● Material for this exercise:
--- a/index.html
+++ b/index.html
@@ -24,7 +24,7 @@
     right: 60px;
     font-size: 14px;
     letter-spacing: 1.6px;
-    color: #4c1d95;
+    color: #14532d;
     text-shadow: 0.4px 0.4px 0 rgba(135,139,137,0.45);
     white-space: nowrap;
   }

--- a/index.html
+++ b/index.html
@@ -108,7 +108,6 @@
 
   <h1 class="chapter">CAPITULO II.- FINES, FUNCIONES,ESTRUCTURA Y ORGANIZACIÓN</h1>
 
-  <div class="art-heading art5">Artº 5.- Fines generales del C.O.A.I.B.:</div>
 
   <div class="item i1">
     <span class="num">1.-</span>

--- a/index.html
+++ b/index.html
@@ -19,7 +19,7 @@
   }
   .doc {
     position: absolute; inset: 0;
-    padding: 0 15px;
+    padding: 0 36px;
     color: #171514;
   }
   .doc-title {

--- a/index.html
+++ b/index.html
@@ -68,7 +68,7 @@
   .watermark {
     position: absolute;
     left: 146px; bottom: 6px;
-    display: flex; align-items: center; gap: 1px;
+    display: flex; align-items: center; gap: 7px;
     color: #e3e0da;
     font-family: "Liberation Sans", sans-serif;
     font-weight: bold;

--

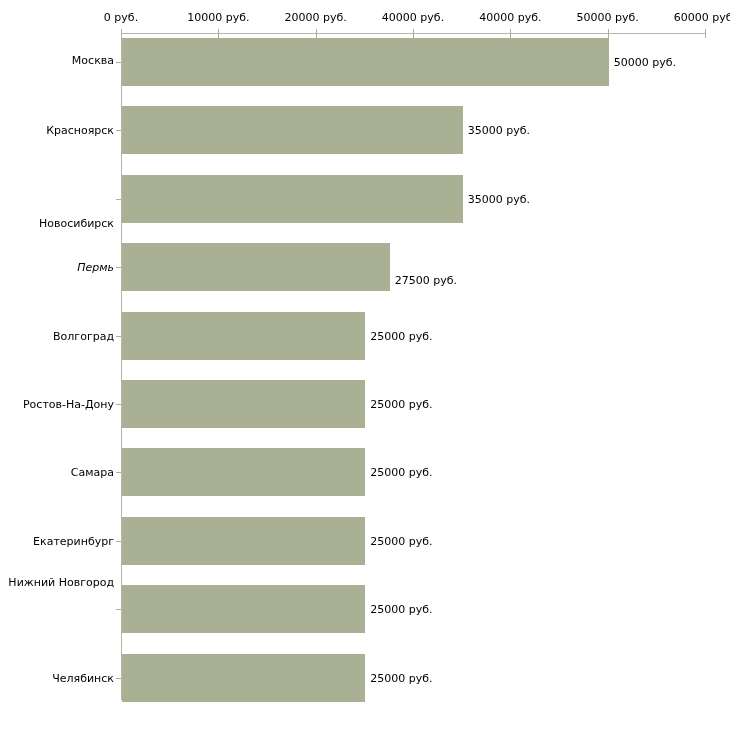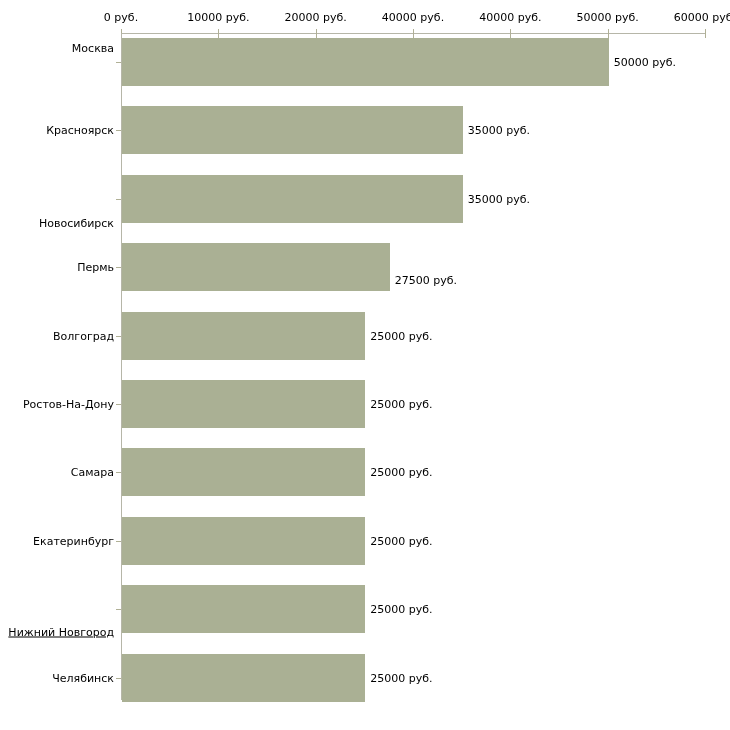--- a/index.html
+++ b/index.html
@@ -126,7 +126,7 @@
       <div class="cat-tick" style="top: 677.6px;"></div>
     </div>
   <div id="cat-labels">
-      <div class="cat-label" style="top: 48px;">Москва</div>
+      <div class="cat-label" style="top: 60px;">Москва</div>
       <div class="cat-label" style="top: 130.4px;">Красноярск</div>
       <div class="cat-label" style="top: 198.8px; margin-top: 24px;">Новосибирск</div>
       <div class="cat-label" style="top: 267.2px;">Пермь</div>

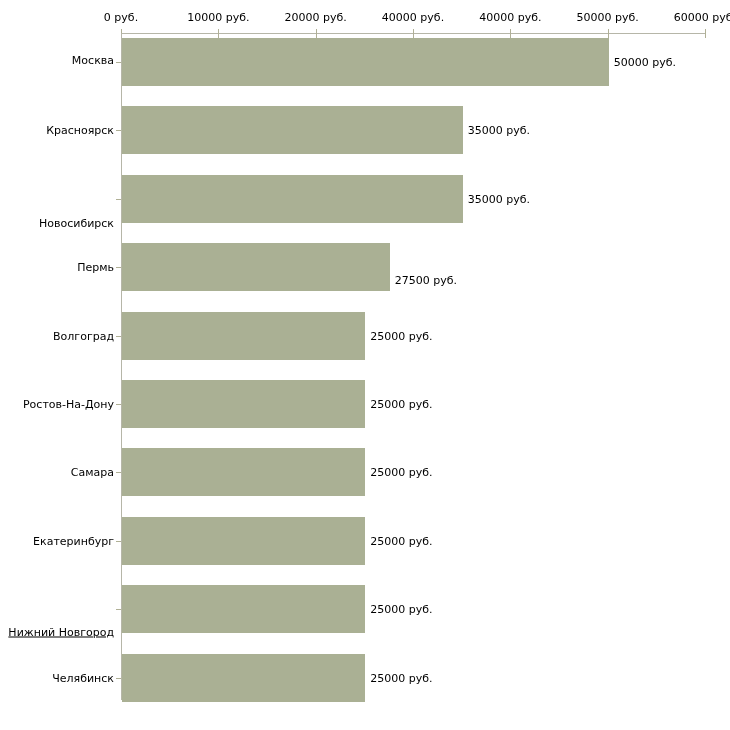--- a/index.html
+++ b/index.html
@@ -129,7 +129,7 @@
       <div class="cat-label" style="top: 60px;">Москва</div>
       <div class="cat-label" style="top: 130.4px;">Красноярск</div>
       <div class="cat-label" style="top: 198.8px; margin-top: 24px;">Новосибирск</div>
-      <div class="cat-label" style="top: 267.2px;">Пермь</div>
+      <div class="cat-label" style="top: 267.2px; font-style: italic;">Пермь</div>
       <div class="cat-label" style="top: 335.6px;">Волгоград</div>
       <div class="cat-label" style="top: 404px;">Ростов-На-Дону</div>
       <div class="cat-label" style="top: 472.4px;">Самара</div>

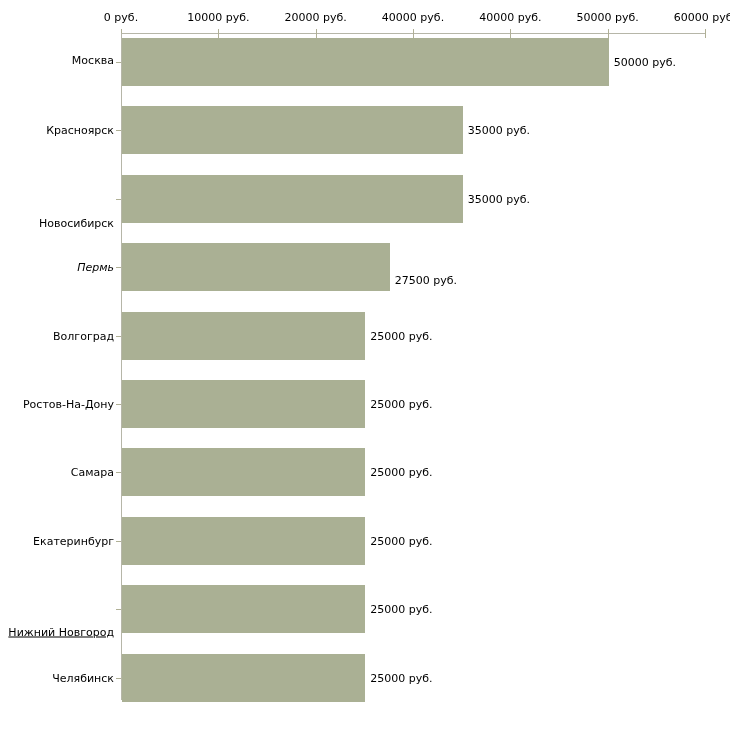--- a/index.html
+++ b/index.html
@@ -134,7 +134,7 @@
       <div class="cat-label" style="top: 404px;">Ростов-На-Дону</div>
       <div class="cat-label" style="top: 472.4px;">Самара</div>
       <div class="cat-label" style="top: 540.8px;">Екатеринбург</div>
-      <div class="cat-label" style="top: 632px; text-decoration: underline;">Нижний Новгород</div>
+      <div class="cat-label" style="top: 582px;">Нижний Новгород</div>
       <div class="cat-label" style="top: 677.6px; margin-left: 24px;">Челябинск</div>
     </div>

---

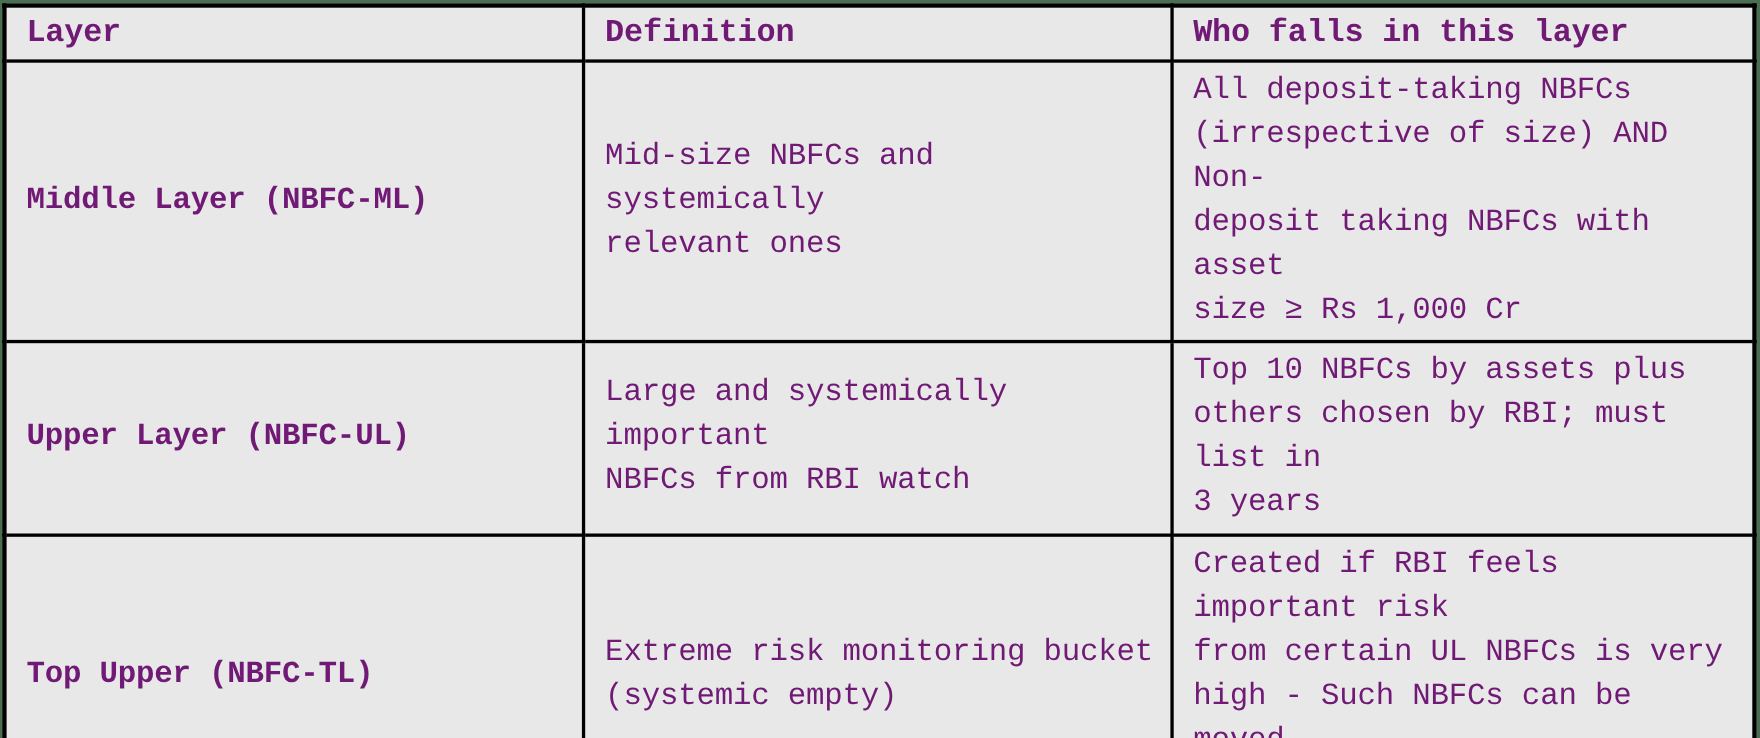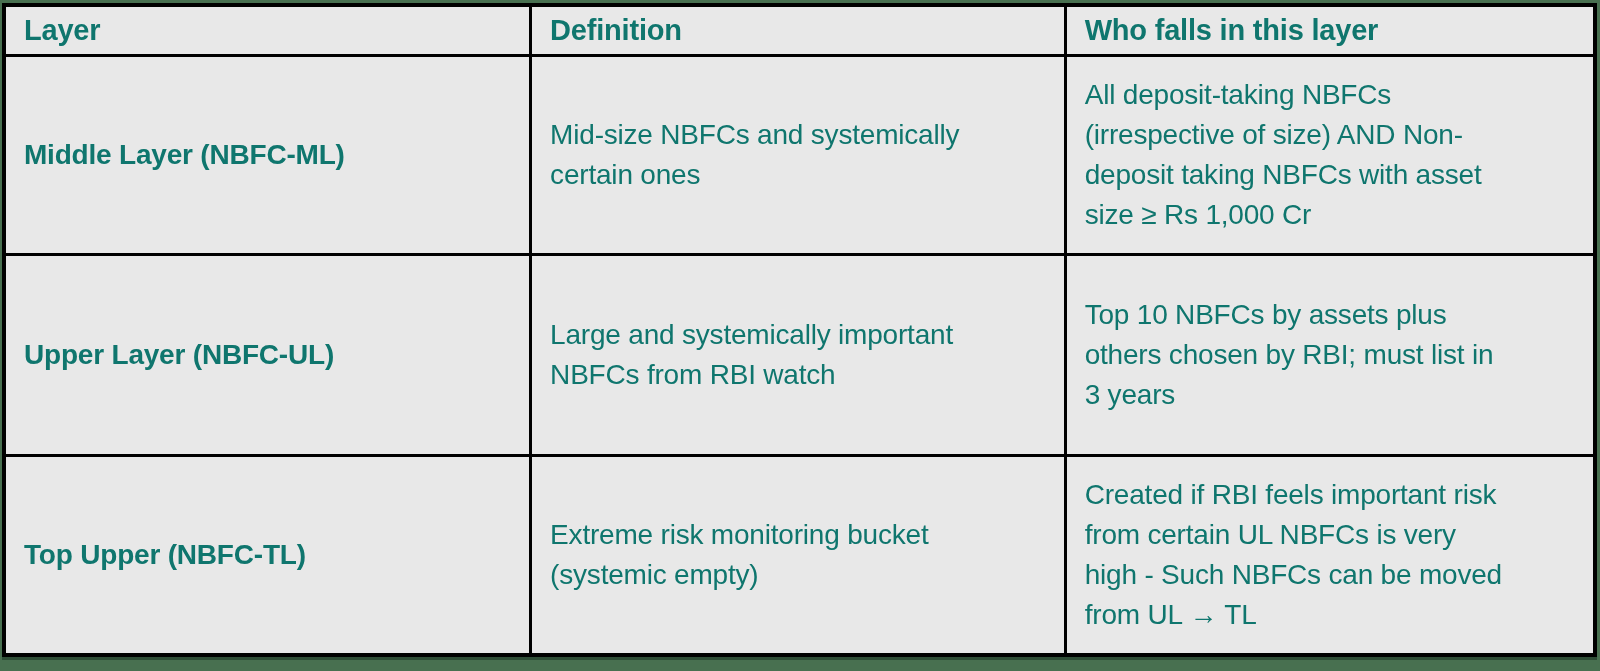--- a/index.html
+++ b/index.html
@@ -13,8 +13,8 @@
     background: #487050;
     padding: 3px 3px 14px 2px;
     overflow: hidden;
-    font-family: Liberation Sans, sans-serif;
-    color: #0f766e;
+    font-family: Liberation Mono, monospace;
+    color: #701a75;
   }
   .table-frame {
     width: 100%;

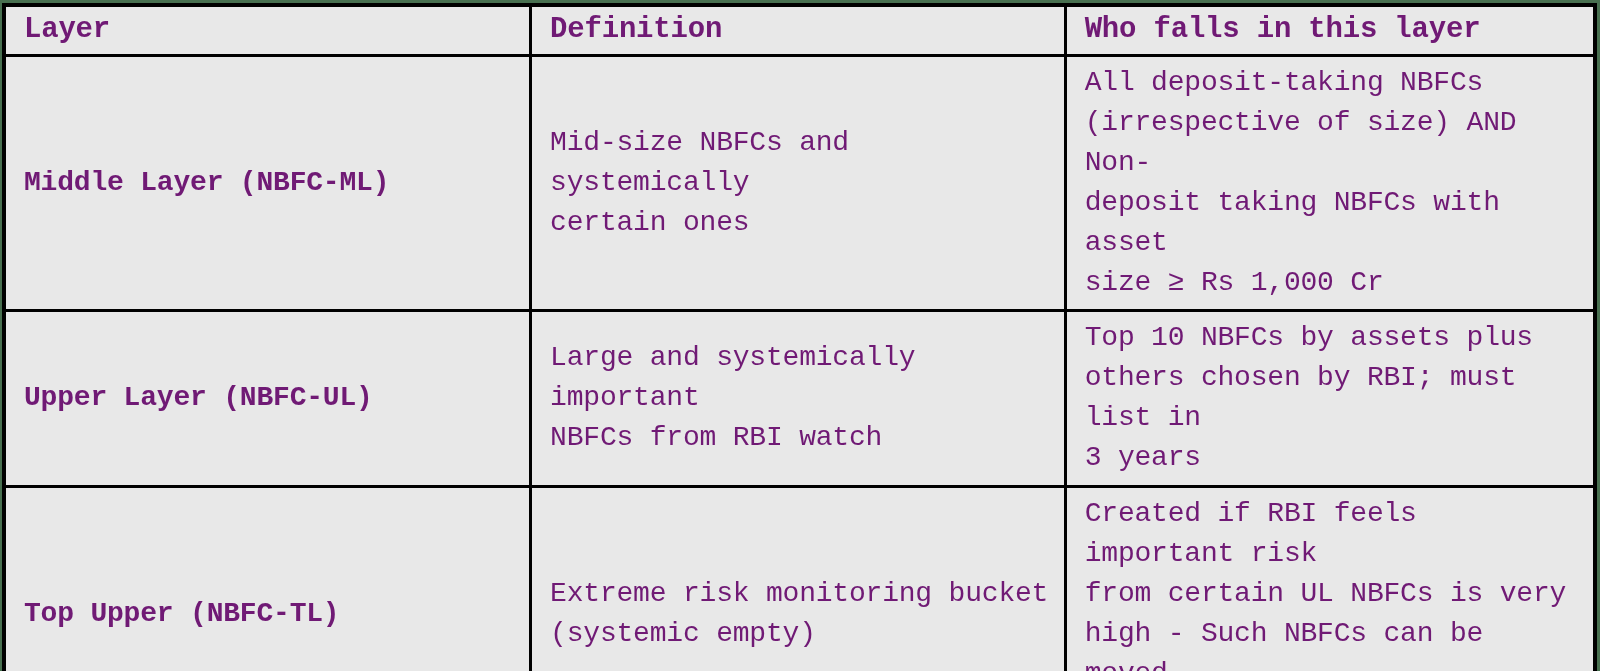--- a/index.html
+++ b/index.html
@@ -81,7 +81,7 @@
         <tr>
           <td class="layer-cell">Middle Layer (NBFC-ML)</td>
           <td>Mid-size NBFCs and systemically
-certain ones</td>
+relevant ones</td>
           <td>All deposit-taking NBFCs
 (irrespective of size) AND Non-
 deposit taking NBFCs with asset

● Try it: In the entries above, find the line with "-19,7 +19,7 @@" and the line with "font-weight: bold;", then set down exactly those two and every line between them, nothing else.

● Result:
@@ -19,7 +19,7 @@
   }
   .doc {
     position: absolute; inset: 0;
-    padding: 0 15px;
+    padding: 0 36px;
     color: #171514;
   }
   .doc-title {

--- a/index.html
+++ b/index.html
@@ -68,7 +68,7 @@
   .watermark {
     position: absolute;
     left: 146px; bottom: 6px;
-    display: flex; align-items: center; gap: 1px;
+    display: flex; align-items: center; gap: 7px;
     color: #e3e0da;
     font-family: "Liberation Sans", sans-serif;
     font-weight: bold;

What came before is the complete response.